Listed records |
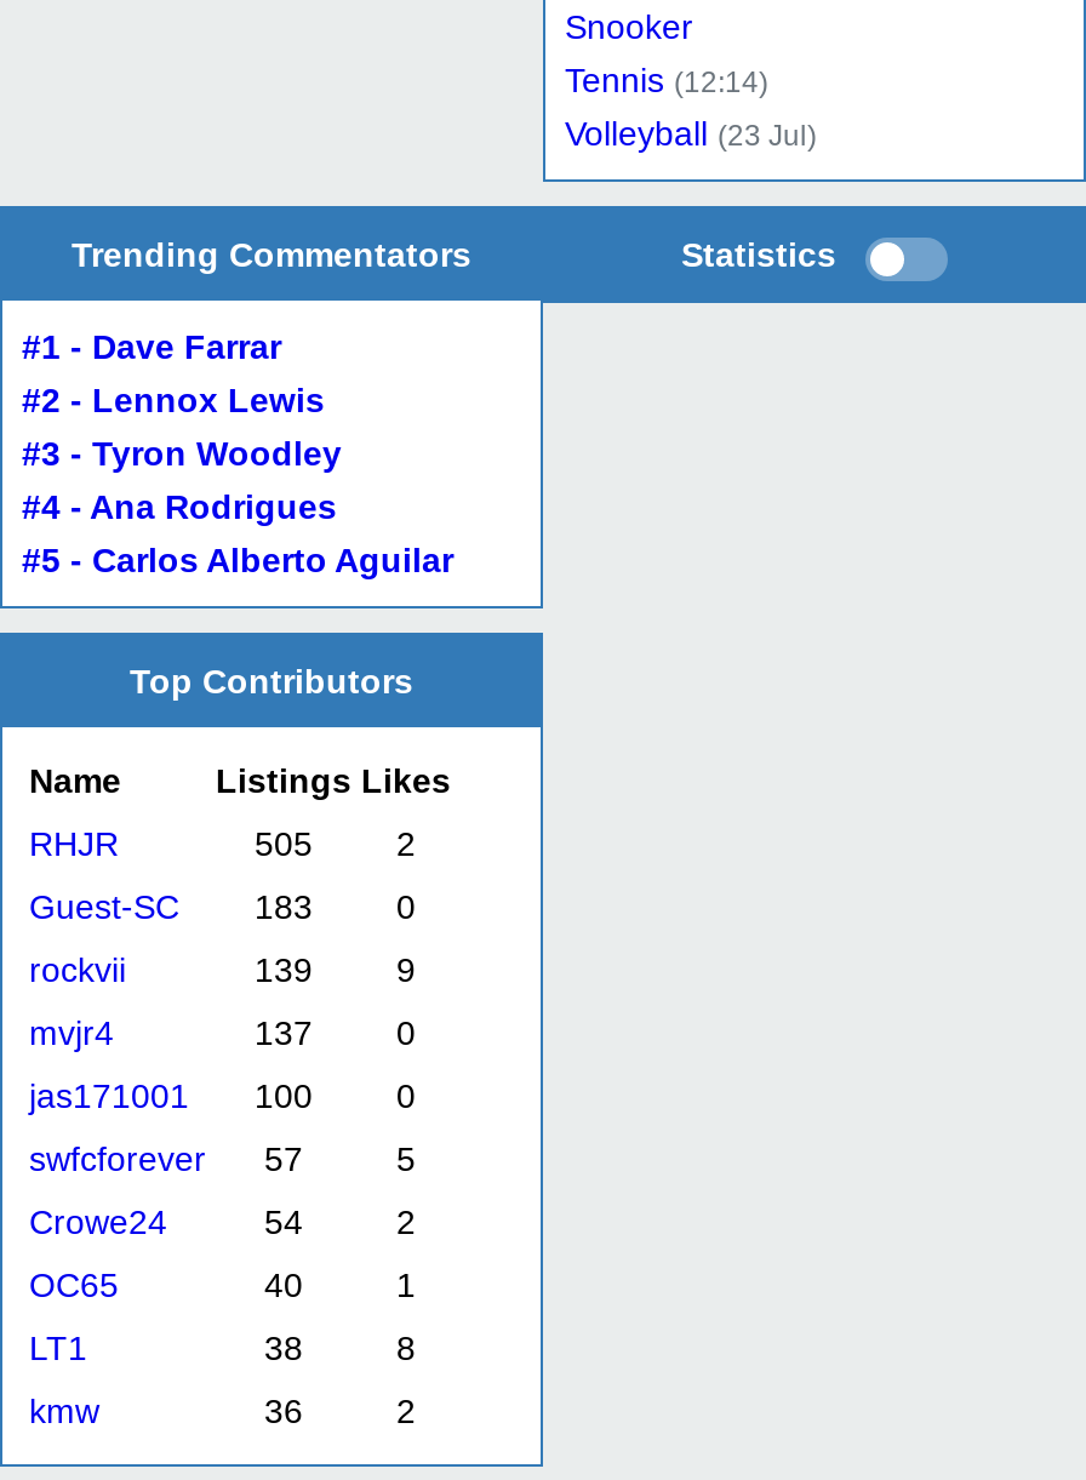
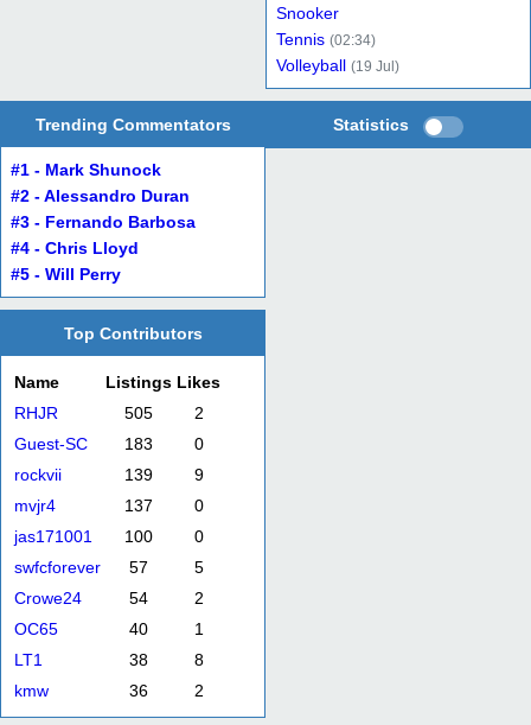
[565,61,768,100] Tennis (12:14) -> [276,30,376,49] Tennis (02:34)
[565,114,817,153] Volleyball (23 Jul) -> [276,56,399,75] Volleyball (19 Jul)
[22,328,453,580] #1 - Dave Farrar | #2 - Lennox Lewis | #3 - Tyron Woodley | #4 - Ana Rodrigues | #5 - Carlos Alberto Aguilar -> [11,160,196,284] #1 - Mark Shunock | #2 - Alessandro Duran | #3 - Fernando Barbosa | #4 - Chris Lloyd | #5 - Will Perry

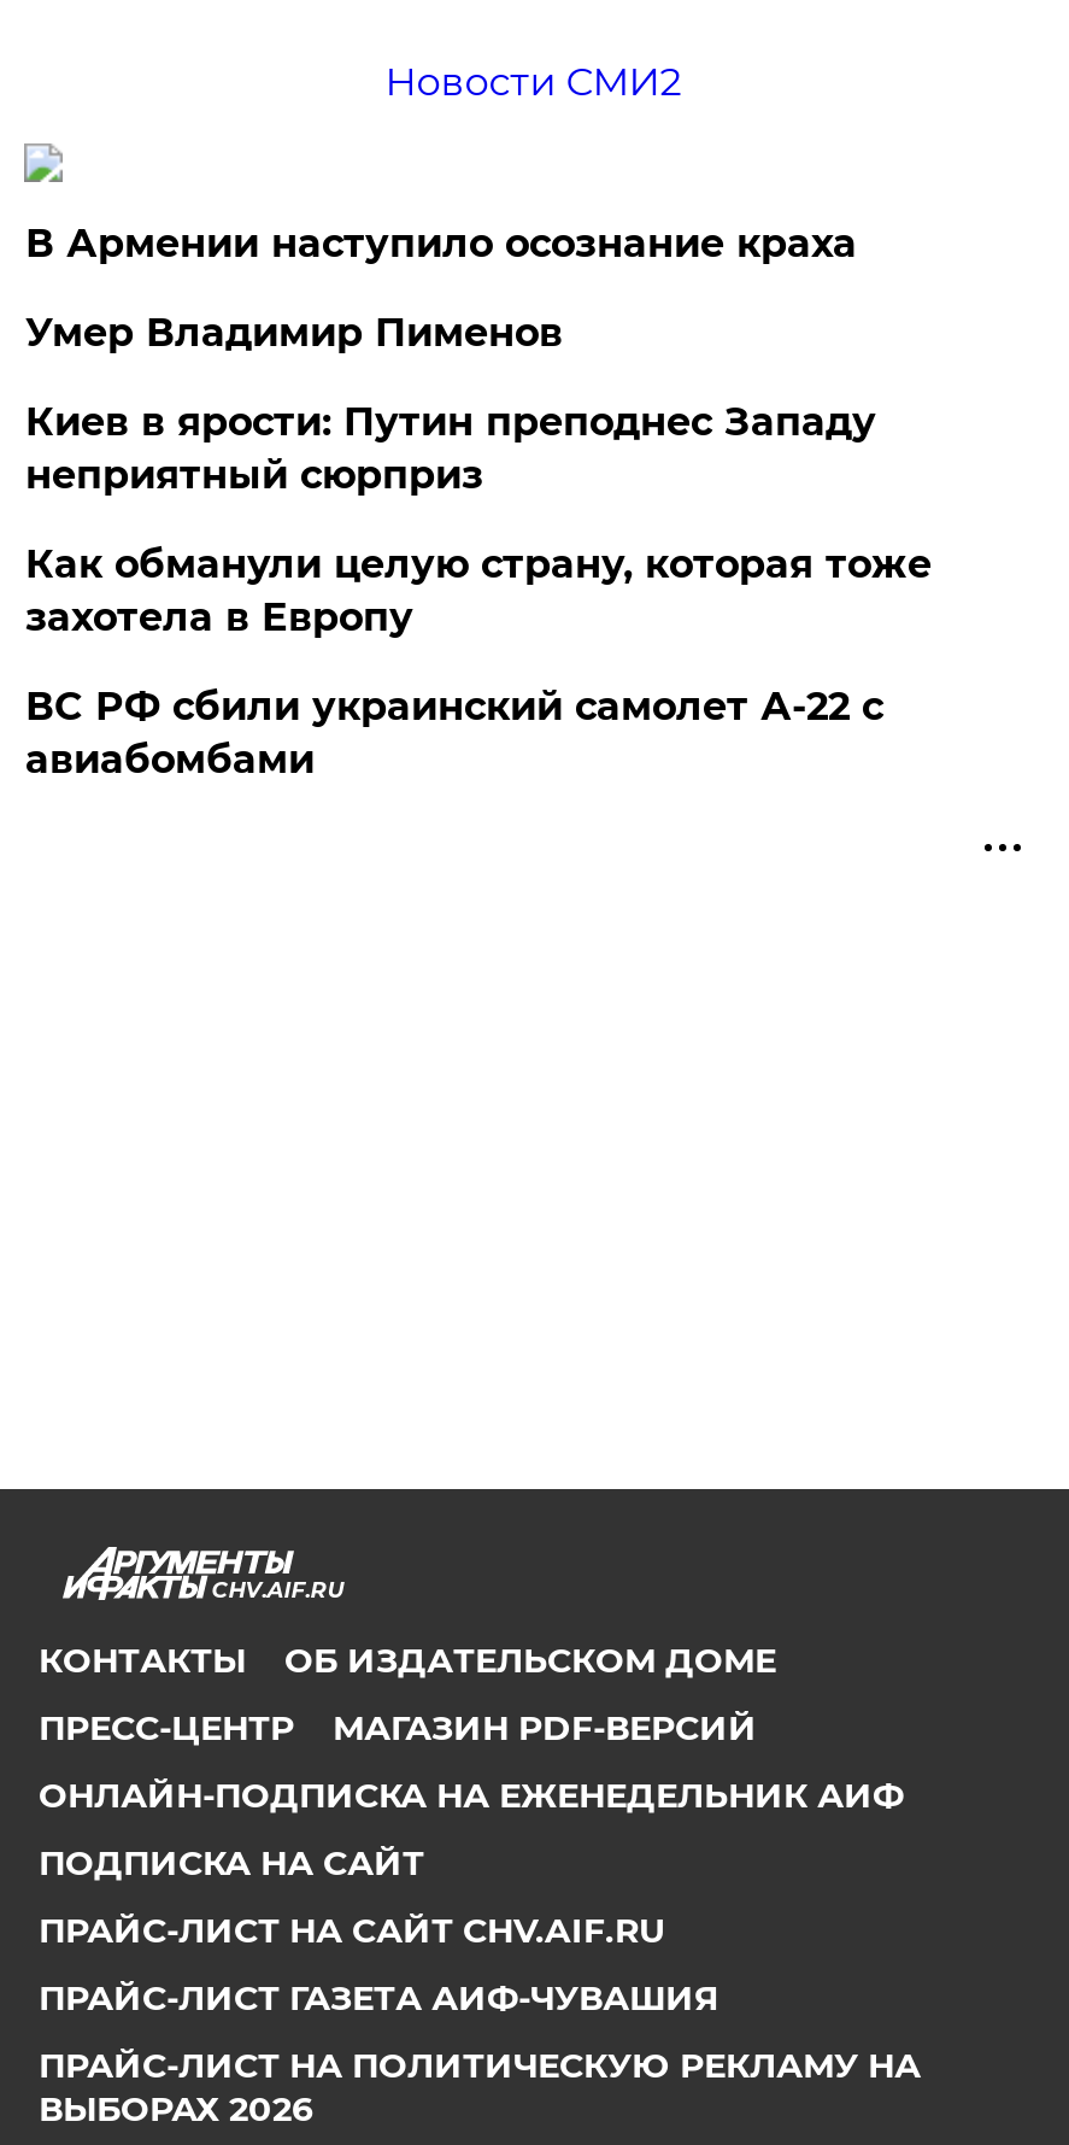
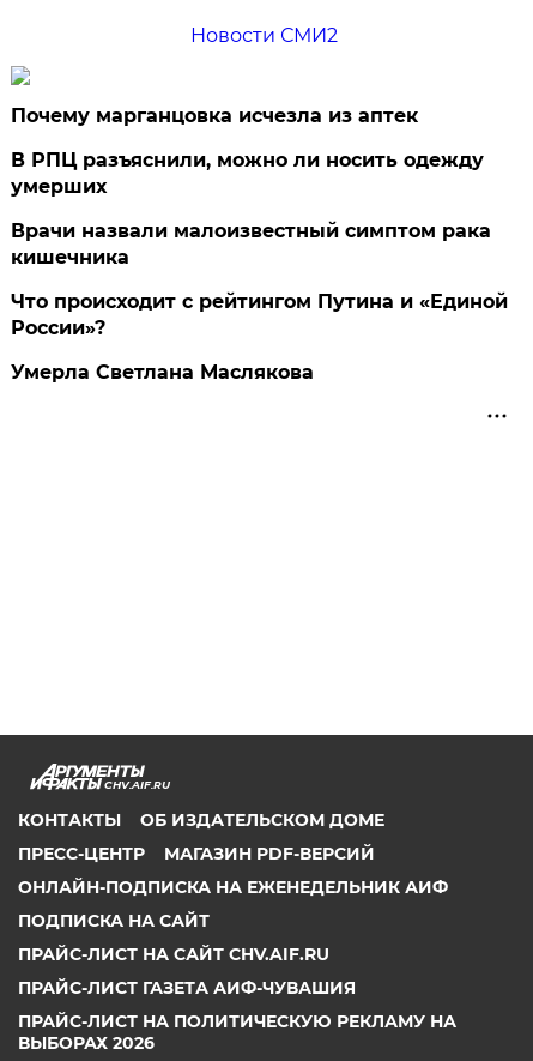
[25,220,857,266] В Армении наступило осознание краха -> [11,104,418,127] Почему марганцовка исчезла из аптек
[25,310,563,355] Умер Владимир Пименов -> [11,149,484,198] В РПЦ разъяснили, можно ли носить одежду | умерших
[25,399,876,498] Киев в ярости: Путин преподнес Западу | неприятный сюрприз -> [11,219,492,268] Врачи назвали малоизвестный симптом рака | кишечника
[25,541,931,640] Как обманули целую страну, которая тоже | захотела в Европу -> [11,290,508,339] Что происходит с рейтингом Путина и «Единой | России»?
[25,683,883,782] ВС РФ сбили украинский самолет А-22 с | авиабомбами -> [11,361,314,384] Умерла Светлана Маслякова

Task item | With images left out, the data must be transcribed exactly.

Response |
[565,61,768,100] Tennis (12:14) -> [276,30,376,49] Tennis (02:34)
[565,114,817,153] Volleyball (23 Jul) -> [276,56,399,75] Volleyball (19 Jul)
[22,328,453,580] #1 - Dave Farrar | #2 - Lennox Lewis | #3 - Tyron Woodley | #4 - Ana Rodrigues | #5 - Carlos Alberto Aguilar -> [11,160,196,284] #1 - Mark Shunock | #2 - Alessandro Duran | #3 - Fernando Barbosa | #4 - Chris Lloyd | #5 - Will Perry

[25,220,857,266] В Армении наступило осознание краха -> [11,104,418,127] Почему марганцовка исчезла из аптек
[25,310,563,355] Умер Владимир Пименов -> [11,149,484,198] В РПЦ разъяснили, можно ли носить одежду | умерших
[25,399,876,498] Киев в ярости: Путин преподнес Западу | неприятный сюрприз -> [11,219,492,268] Врачи назвали малоизвестный симптом рака | кишечника
[25,541,931,640] Как обманули целую страну, которая тоже | захотела в Европу -> [11,290,508,339] Что происходит с рейтингом Путина и «Единой | России»?
[25,683,883,782] ВС РФ сбили украинский самолет А-22 с | авиабомбами -> [11,361,314,384] Умерла Светлана Маслякова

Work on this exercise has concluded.